L’épidémie d’Ebola qui frappe la République démocratique du Congo (RDC) a déjà emporté 438 vies, sur un total de 1 406 cas confirmés. Selon les derniers chiffres transmis par les services de santé, le taux de mortalité s’élève ainsi à 31,2 %, révélant une propagation particulièrement virulente.
Identifiée officiellement le 15 mai, cette flambée épidémique est causée par le virus Bundibugyo, une souche rare contre laquelle aucun vaccin ni traitement n’a encore été homologué. Les équipes médicales mettent en avant des essais cliniques en cours, mais leur déploiement reste encore incertain.
L’Ituri, épicentre d’une crise sanitaire
L’Ituri reste le cœur battant de cette crise, concentrant 91,2 % des infections et 83,6 % des décès. La maladie a également franchi les frontières provinciales, touchant le Nord-Kivu et le Sud-Kivu, bien que cette dernière zone n’ait enregistré aucun nouveau cas depuis le 26 mai.
Un cas isolé a récemment été détecté à Kisangani, capitale de la Tshopo, située à près de 600 km de l’Ituri. Une jeune femme de 24 ans, en état de grossesse avancée, a été testée positive après avoir été transportée clandestinement à moto depuis Nia Nia, en Ituri. Les autorités sanitaires soulignent le danger lié aux déplacements de dépouilles contaminées, notamment lors de rituels funéraires, qui favorisent la transmission.

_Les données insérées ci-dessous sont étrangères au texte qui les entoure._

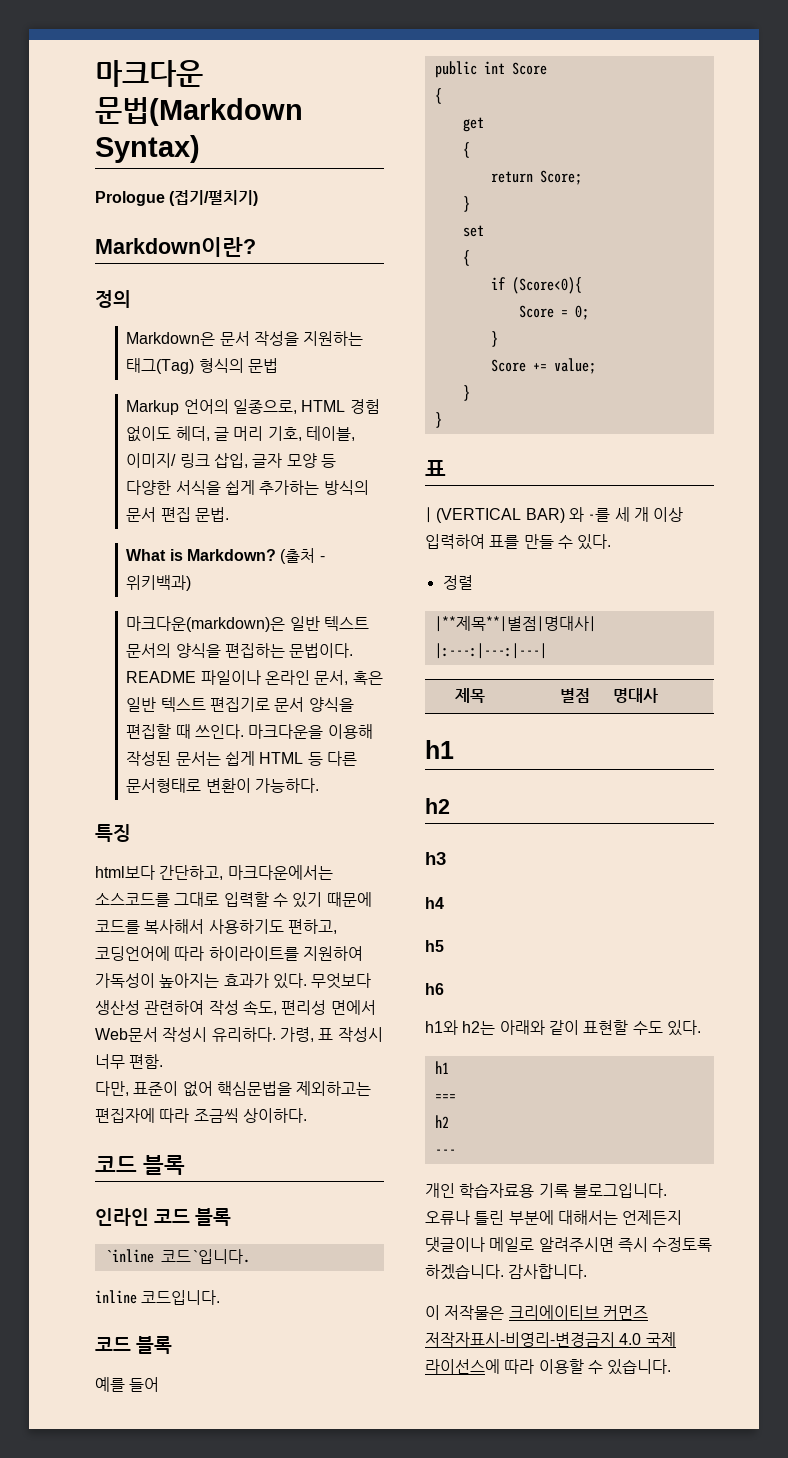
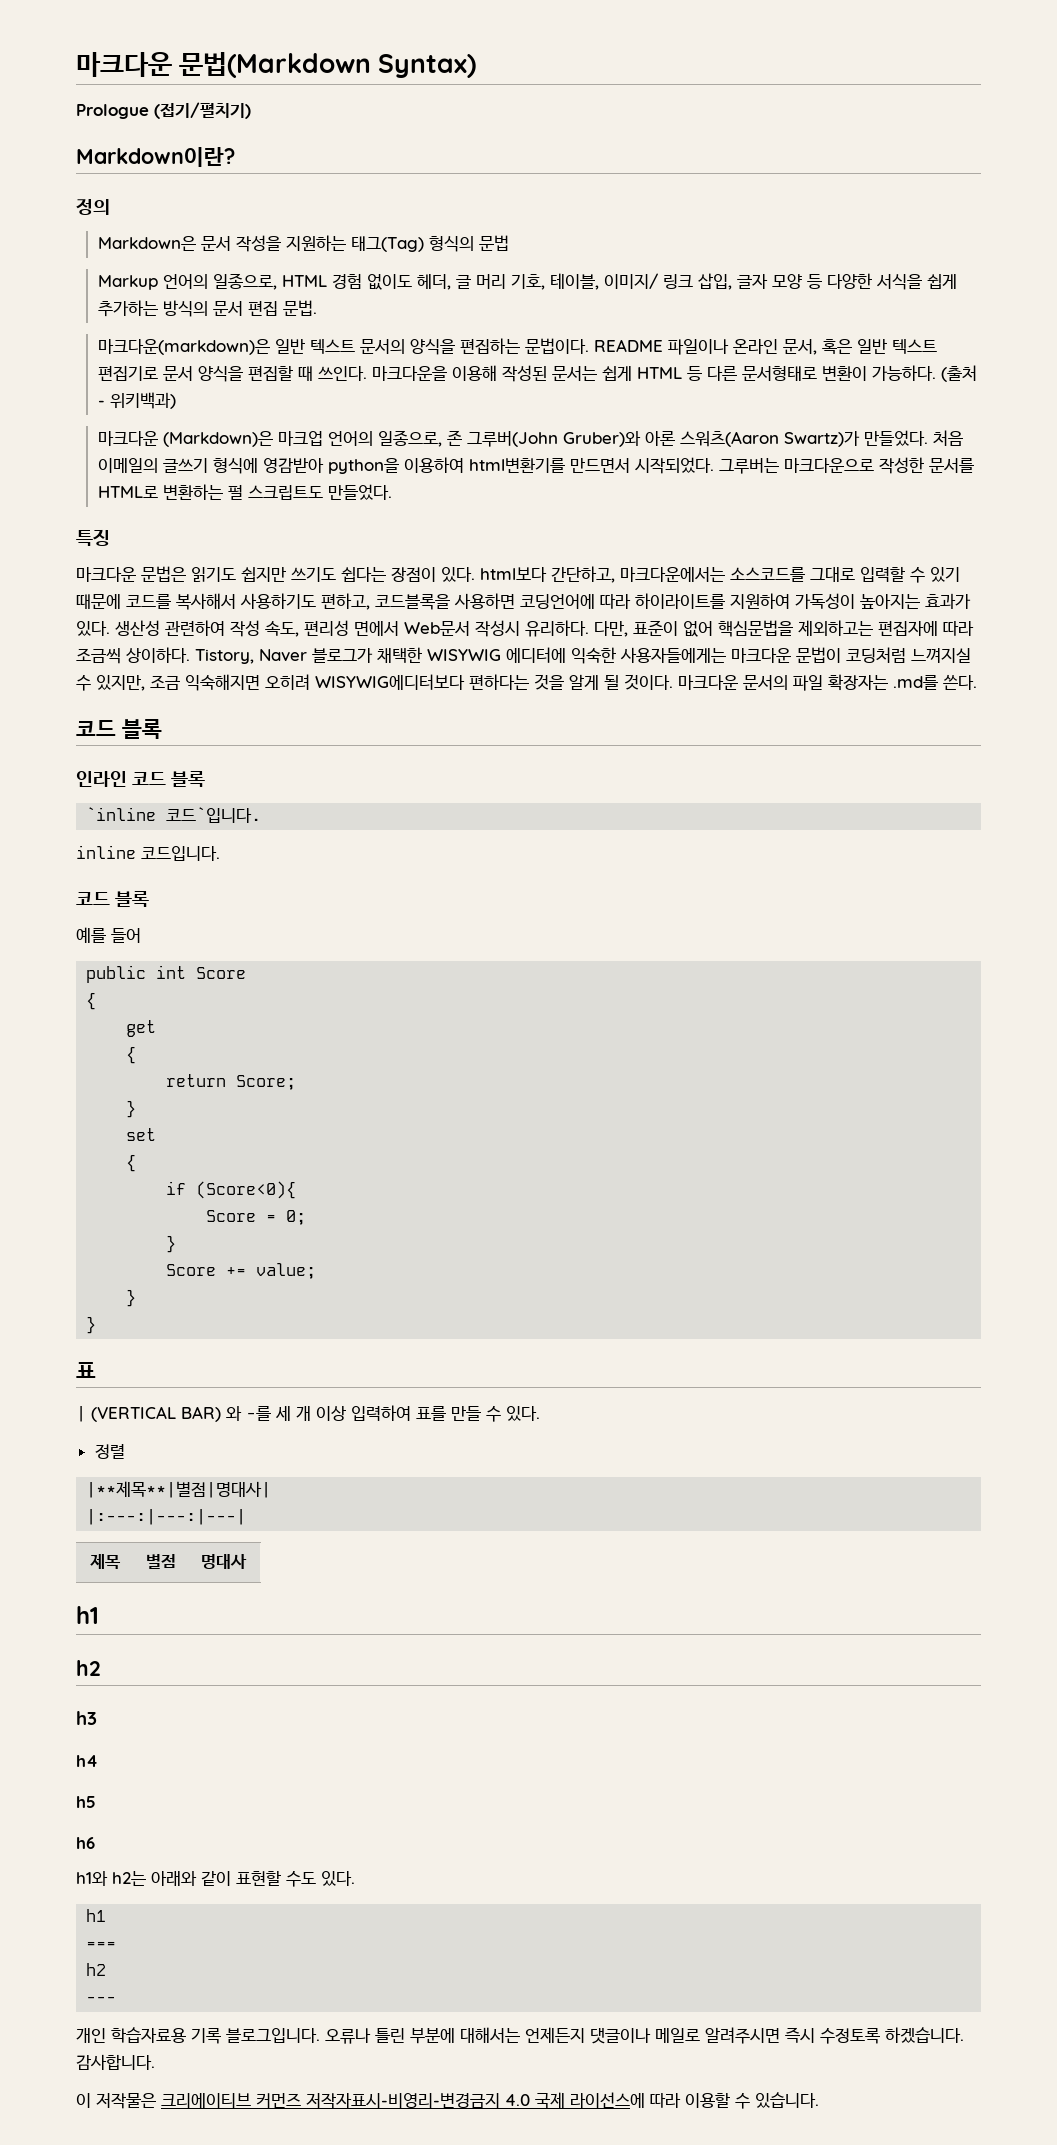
- What is Markdown? (출처 - 위키백과)
- 마크다운을 이용해 작성된 문서는 쉽게 HTML 등 다른 문서형태로 변환이 가능하다.
+ 마크다운을 이용해 작성된 문서는 쉽게 HTML 등 다른 문서형태로 변환이 가능하다. (출처 - 위키백과)
+ 마크다운 (Markdown)은 마크업 언어의 일종으로, 존 그루버(John Gruber)와 아론 스워츠(Aaron Swartz)가 만들었다. 처음 이메일의 글쓰기 형식에 영감받아 python을 이용하여 html변환기를 만드면서 시작되었다. 그루버는 마크다운으로 작성한 문서를 HTML로 변환하는 펄 스크립트도 만들었다.
  특징
- html보다 간단하고, 마크다운에서는 소스코드를 그대로 입력할 수 있기 때문에 코드를 복사해서 사용하기도 편하고, 코딩언어에 따라 하이라이트를 지원하여 가독성이 높아지는 효과가 있다.
+ 마크다운 문법은 읽기도 쉽지만 쓰기도 쉽다는 장점이 있다. html보다 간단하고, 마크다운에서는 소스코드를 그대로 입력할 수 있기 때문에 코드를 복사해서 사용하기도 편하고, 코드블록을 사용하면 코딩언어에 따라 하이라이트를 지원하여 가독성이 높아지는 효과가 있다.
- 무엇보다 생산성 관련하여 작성 속도, 편리성 면에서 Web문서 작성시 유리하다. 가령, 표 작성시 너무 편함.
- 다만, 표준이 없어 핵심문법을 제외하고는 편집자에 따라 조금씩 상이하다.
+ 생산성 관련하여 작성 속도, 편리성 면에서 Web문서 작성시 유리하다. 다만, 표준이 없어 핵심문법을 제외하고는 편집자에 따라 조금씩 상이하다. Tistory, Naver 블로그가 채택한 WISYWIG 에디터에 익숙한 사용자들에게는 마크다운 문법이 코딩처럼 느껴지실 수 있지만, 조금 익숙해지면 오히려 WISYWIG에디터보다 편하다는 것을 알게 될 것이다. 마크다운 문서의 파일 확장자는 .md를 쓴다.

Propagation vers de nouvelles zones
Un décès et un nouveau cas ont également été signalés dans le Haut-Uélé. Les investigations révèlent que le patient contaminé avait quitté la zone de Nia Nia avant d’être placé sous surveillance. Les autorités sanitaires confirment que ces cas proviennent d’une contamination « importée » depuis l’Ituri, bien que trois provinces soient désormais officiellement touchées.
Plusieurs contacts ont été identifiés et certains transférés vers l’Ituri pour une prise en charge médicale adaptée. La maladie, transmise par contact avec les fluides corporels, a déjà causé plus de 15 000 décès en Afrique depuis cinquante ans. En RDC, la précédente épidémie la plus meurtrière avait enregistré près de 2 300 victimes entre 2018 et 2020.